Сайм вскочил, дрожа от внезапного прозренья.

— Я понял! — воскликнул он. — Теперь я знаю! Почему каждое земное творенье борется со всеми остальными? Почему самая малость борется со всем миром? Почему борются со Вселенной и муха, и одуванчик? По той же причине, по какой я был одинок в Совете Дней. Для того, чтобы каждый, кто покорен порядку, обрел одиночество и славу изгоя. Для того, чтобы каждый, кто бьется за добрый лад, был смелым и милосердным, как мятежник. Для того, чтобы мы смели ответить на кощунство и ложь Сатаны. Мы купили муками и слезами право на слова: «Ты лжешь». Какие страдания чрезмерны, если они позволяют сказать: «И мы страдали»?

Ты говоришь, что нас не сломили. Нас ломали — на колесе. Ты говоришь, мы не сходили с престолов. Мы спускались — в ад. Мы сетовали, мы жаловались, мы не могли забыть своих бед в тот самый миг, когда ты нагло пришел обвинить нас в спокойствии и счастье. Я отвергаю твою клевету, мы не были спокойны. Счастлив не был никто из великих стражей закона, которых ты обвиняешь. Во всяком случае…

Он замолчал и посмотрел в лицо Воскресенья, на котором застыла загадочная улыбка.

— А ты, — страшным голосом крикнул он, — страдал ли ты когда-нибудь?

Пока он глядел, большое лицо разрослось до немыслимых размеров. Оно стало больше маски Мемнона, которую Сайм не мог видеть в детстве. Оно становилось огромней, заполняя собою небосвод; потом все поглотила тьма. И прежде чем тьма эта оглушила и ослепила Сайма, из недр ее донесся голос, говоривший простые слова, которые он где-то слышал: «Можете ли пить чашу, которую Я пью?»[3]

 

Когда люди в книгах просыпаются, они оказываются там, где могли заснуть: зевают в кресле или устало встают с травы. Сейчас у Сайма все было не так просто, если и впрямь он прошел через то, что в обычном, земном смысле зовется нереальным. Хотя он хорошо помнил, что лишился чувств перед лицом Воскресенья, он никогда не смог вспомнить, как пришел в себя. Постепенно и естественно он осознал, что уже довольно долго гуляет по тропинкам с приятным, словоохотливым собеседником. Собеседник этот играл немалую роль в недавно пережитой им драме; то был рыжий поэт, Люциан Грегори. Они по-приятельски прогуливались, толкуя о пустяках. Но сверхъестественная бодрость и кристальная ясность мысли казались Сайму гораздо важнее того, что он говорил и делал. Он чувствовал, что обрел немыслимо благую весть, рядом с которой все становится ничтожным и в ничтожности своей — драгоценным.
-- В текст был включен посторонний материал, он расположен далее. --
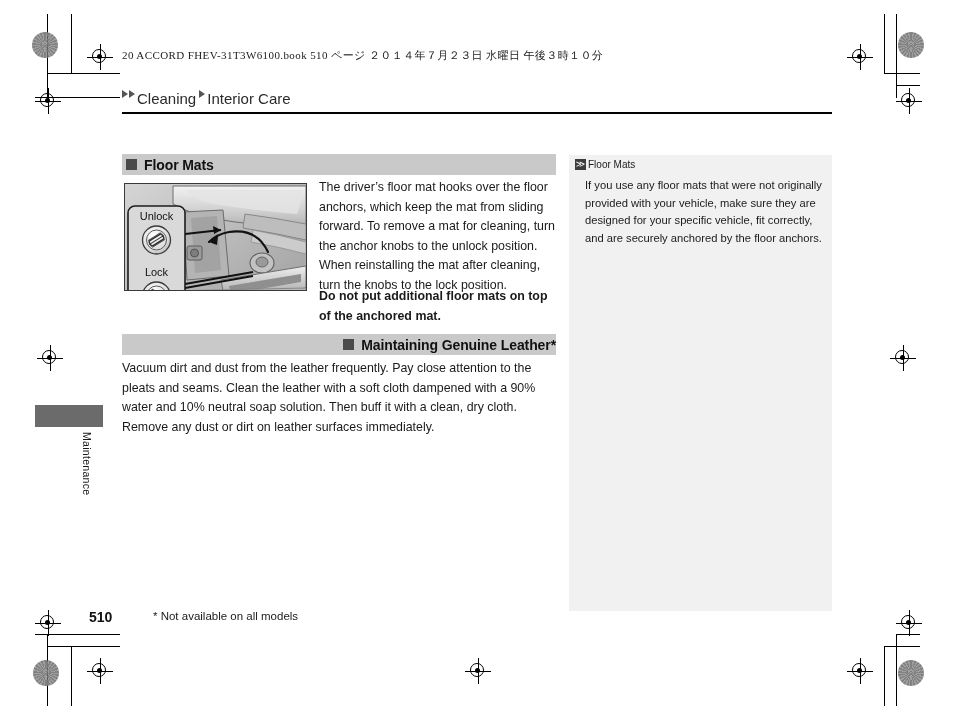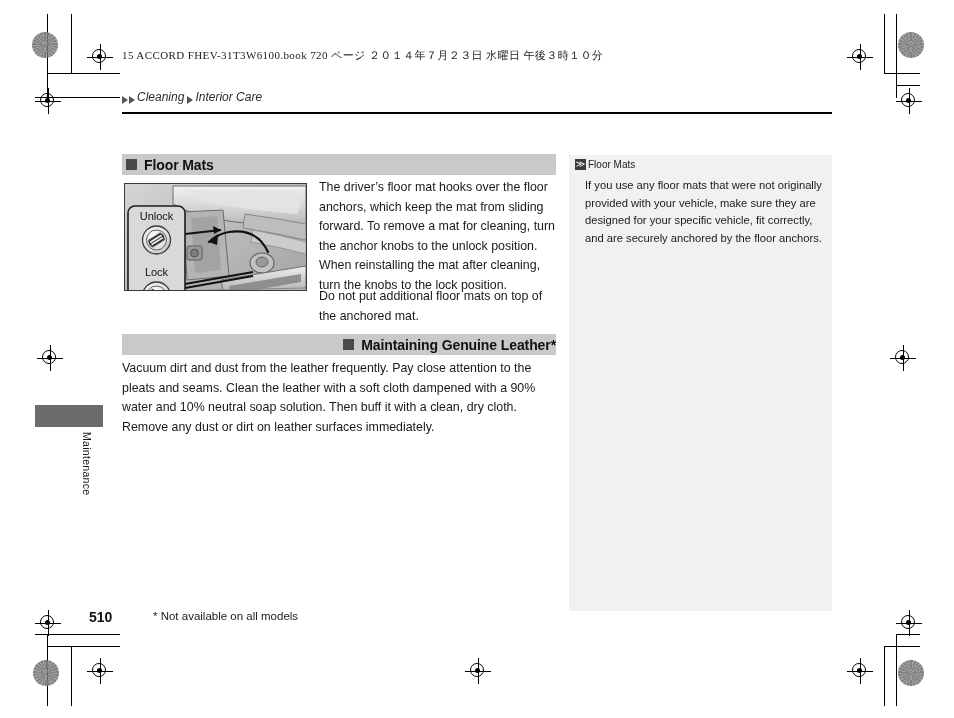"15 ACCORD FHEV-31T3W6100.book 720 ページ" div.header-meta { text: 15 ACCORD FHEV-31T3W6100.book   720 -> 20 ACCORD FHEV-31T3W6100.book   510 }
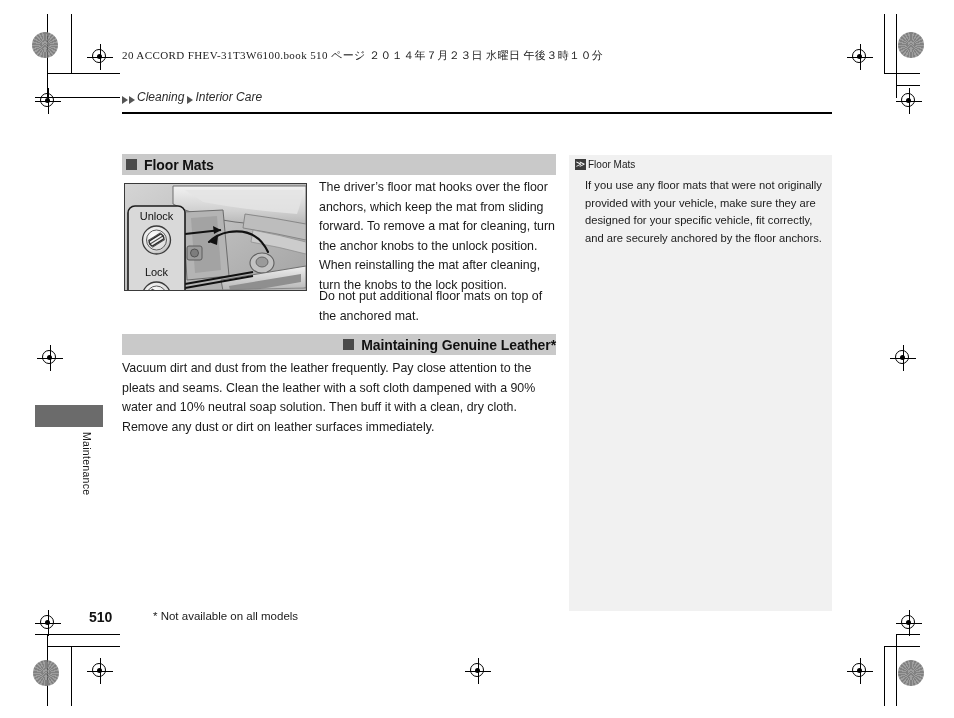"Cleaning" .breadcrumb { align-items: flex-end -> flex-start; font-size: 12px -> 15px; font-style: italic -> none }
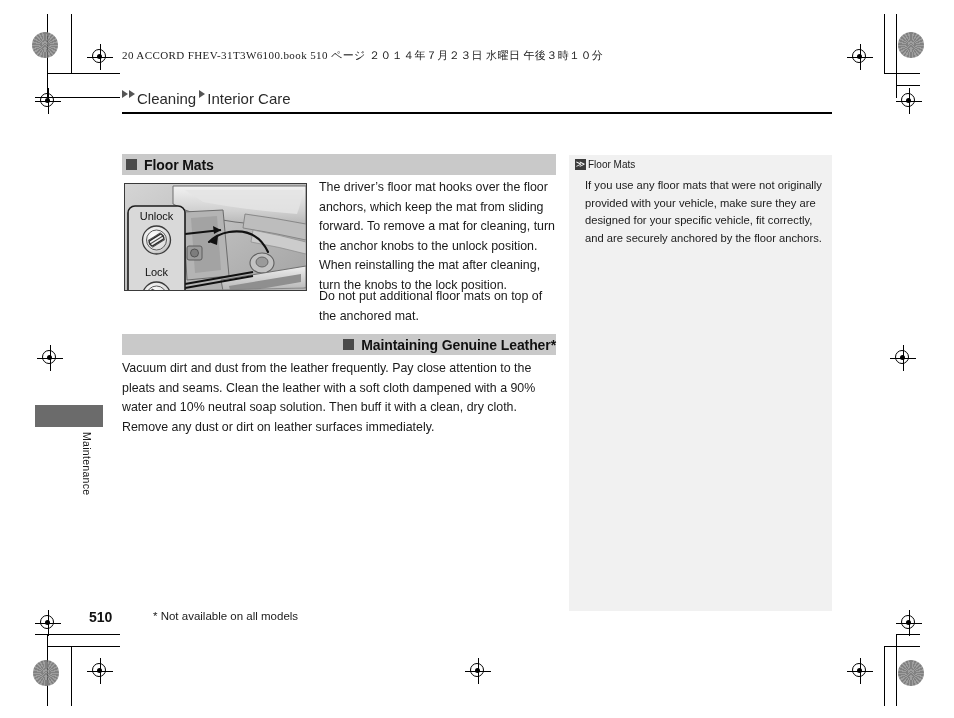"Do not put additional floor" #para-warning { font-weight: normal -> bold }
Занималась заря, окрашивая мир светлыми и робкими красками, словно природа впервые пыталась создать розовый цвет и желтый. Ветерок был так свеж и чист, словно дул сквозь дырку в небе. Сайм удивился, что по сторонам тропинки алеют причудливые дома Шафранного парка, — он и не думал, что гуляет совсем близко от Лондона. Повинуясь чутью, он направился к белой дороге, на которой прыгали и пели ранние птицы, и очутился у окруженного решеткою сада. Здесь он увидел рыжую девушку, нарезавшую к завтраку сирень с бессознательным величием юности.

 

1908



  1. … мир… покой Божий. — Быт. 2:3.
  2. …оружие прошло нам сердце… — См.: Лк. 2:35.
  3. «Можете ли пить чашу, которую Я пью?» — Мф. 20:22.